The three-day stay waiver, which is set to kick in for Shared Savings Program ACOs in January 2017, allows providers to sidestep the three-day hospital stay requirement if a Medicare beneficiary is discharged to a skilled nursing facility with at least a three-star rating. The waiver will be available only to ACOs participating in Track 3 of the SSP program, where providers can reap rewards if they demonstrate improved quality and reduce spending but face the risk of penalties if they don’t.

So far 95% of ACOs are still on Track 1, a one-sided shared savings model, according to a report published Monday by Modern Healthcare. The deadline for ACOs to apply to either use the waiver or become a Track 3 organization is quickly approaching its July 29 cutoff.

That lack of interest has cast some doubt on whether the three-day stay rule still holds water as part of the Medicare program.

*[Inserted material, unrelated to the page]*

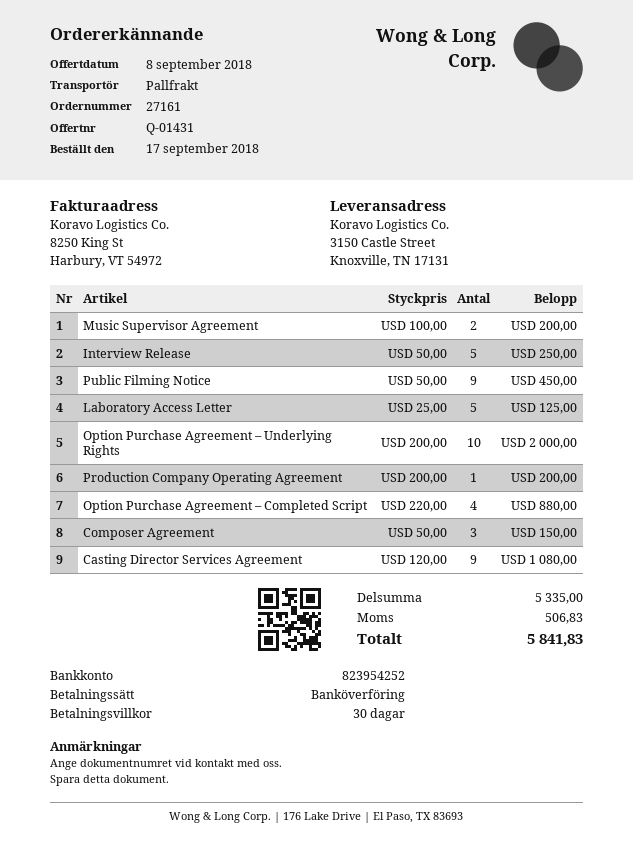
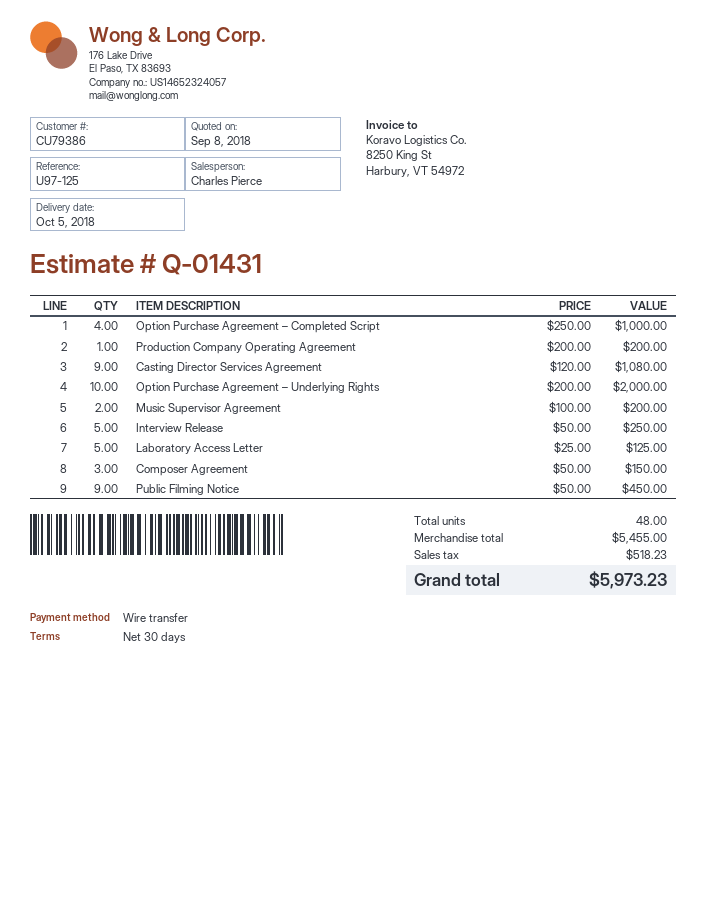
Option Purchase Agreement – Completed Script: 4 x 220.00 = 880.00 -> 4 x 250.00 = 1000.00
subtotal: 5335.00 -> 5455.00
tax: 506.83 -> 518.23
total: 5841.83 -> 5973.23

“As care improvements and efficiencies are gained — and as hospital average length of stay continues to decline — the relevance of the three-day rule as a clinical tool disappears,” James Michel, senior director of Medicare reimbursement and policy for the American Health Care Association, told Modern Healthcare.

The Medicare program could benefit from eliminating the three-day stay rule, and turning instead to nursing homes as a “low-cost alternative to hospitals,” Michel added. Some experts also suggested that the waiver may pressure hospitals to discharge patients into skilled nursing facilities sooner than they should.